釣り人にとって、カワハギは人気のターゲット…


 釣り人にとって、カワハギは人気のターゲットだ。白身の身そのものも美味(おい)しいが、キモ(肝臓)は酒の肴(さかな)に最高で、釣り人以外にも珍重されている。

 カワハギによく似たソウシハギという魚がいるが、こちらは内臓とくに肝にパリトキシンという猛毒を含んでいる。そのソウシハギの可能性のある魚が三重県内のスーパーで販売され、大騒ぎとなった。2匹販売されたうち、回収できなかった1匹は、買った人が家族3人で煮て食べてしまった。

 保健所が調査しているが、体調に問題はないらしい。ソウシハギには毒を持たない個体もいるらしく、不幸中の幸いと言うべきだろう。

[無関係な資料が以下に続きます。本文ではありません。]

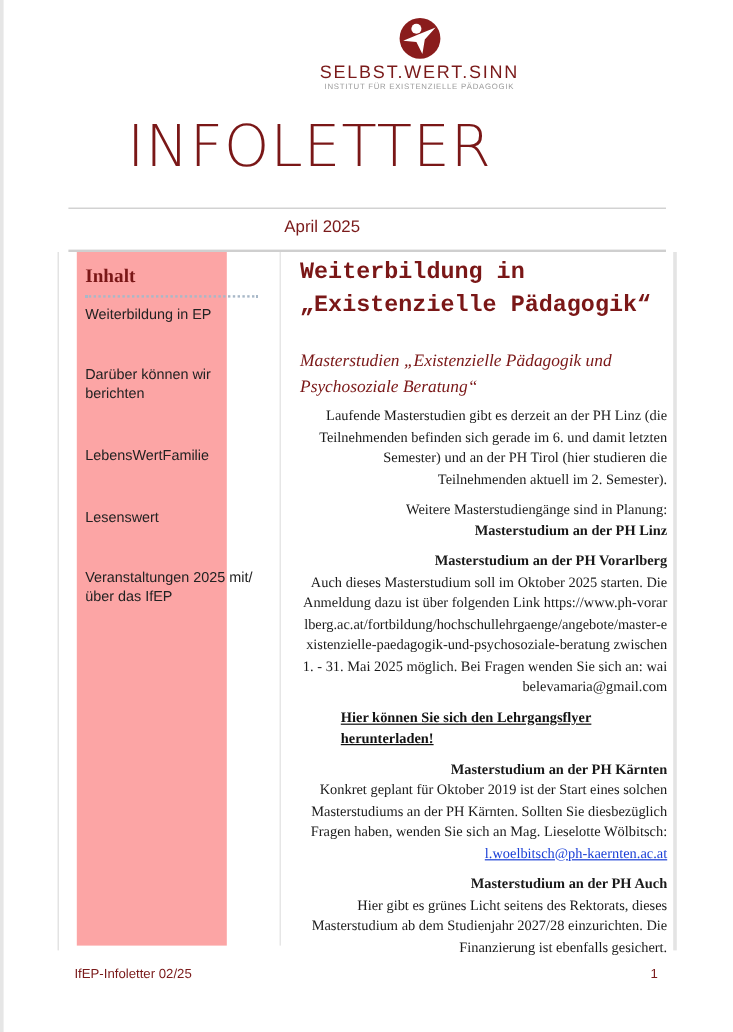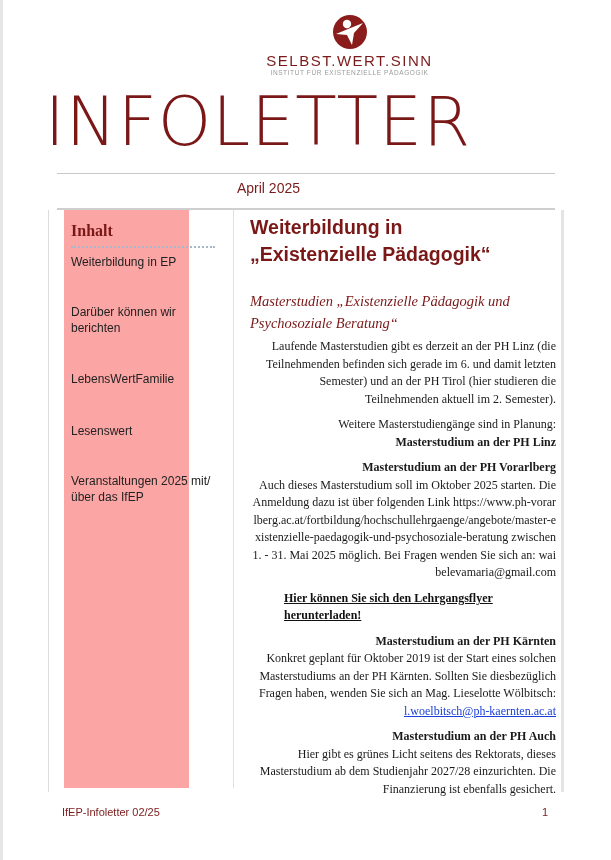--- a/index.html
+++ b/index.html
@@ -26,7 +26,7 @@
     .masthead {
       position: absolute; left: 0; top: 82px; width: 516px; text-align: center;
       font-family: "DejaVu Sans", sans-serif; font-weight: 200;
-      font-size: 68px; line-height: 80px; color: #7a1717;
+      font-size: 48px; line-height: 80px; color: #7a1717;
       letter-spacing: 1px;
     }
     .rule-top { position: absolute; left: 57px; top: 173px; width: 498px; height: 1px; background: #c8c8c8; }

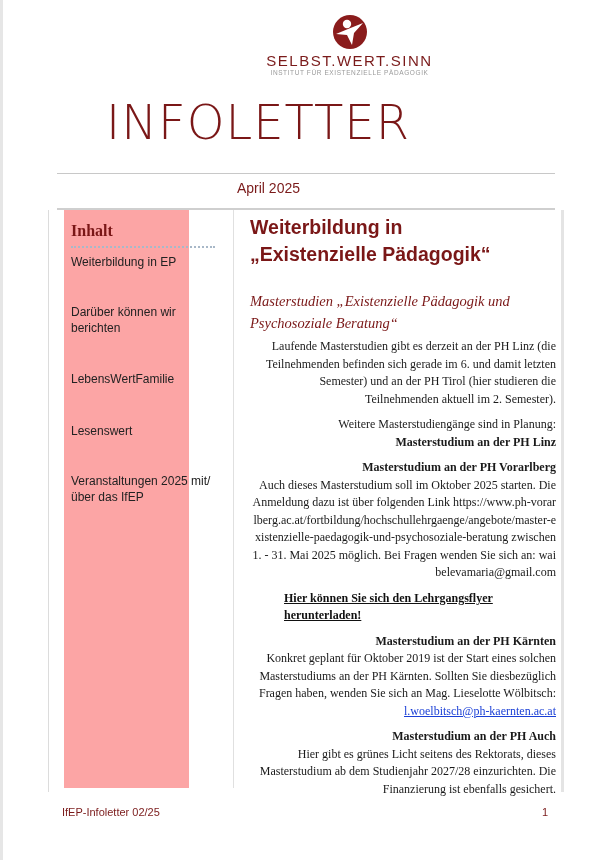--- a/index.html
+++ b/index.html
@@ -60,7 +60,7 @@
 
     .main { position: absolute; left: 250px; top: 214px; width: 306px; }
     .main-title {
-      font-family: Liberation Sans, sans-serif; font-weight: bold;
+      font-family: Liberation Mono, monospace; font-weight: bold;
       color: #7a1717; font-size: 19.5px; line-height: 27px; margin: 0;
     }
     .subtitle {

 それにしても、どういう経路でスーパーの店頭に並べられたのか。当然まず漁師が選別するはずだが、不注意だったのか、それとも毒魚についての知識がなかったのか。スーパーの担当者もそれを見分けることができなかった。不注意は困ったことだが、魚を扱う人に知識がなかったとすれば、問題はより大きい。

 毒を持つ魚ではフグが一番知られているが、釣りをしているとアイゴやゴンズイなど猛毒を持つ魚が時々釣れる。どちらも背びれに猛毒を持っている。釣り人の中には背びれをカットして持ち帰る人もいる。毒魚の扱いは釣り人の方が心得ている。

 5年ほど前、南の暖かい海に棲(す)むソウシハギが、関東地方の海でも釣れるようになったという新聞記事を読んだ記憶がある。温暖化は毒魚の生息域も変えている。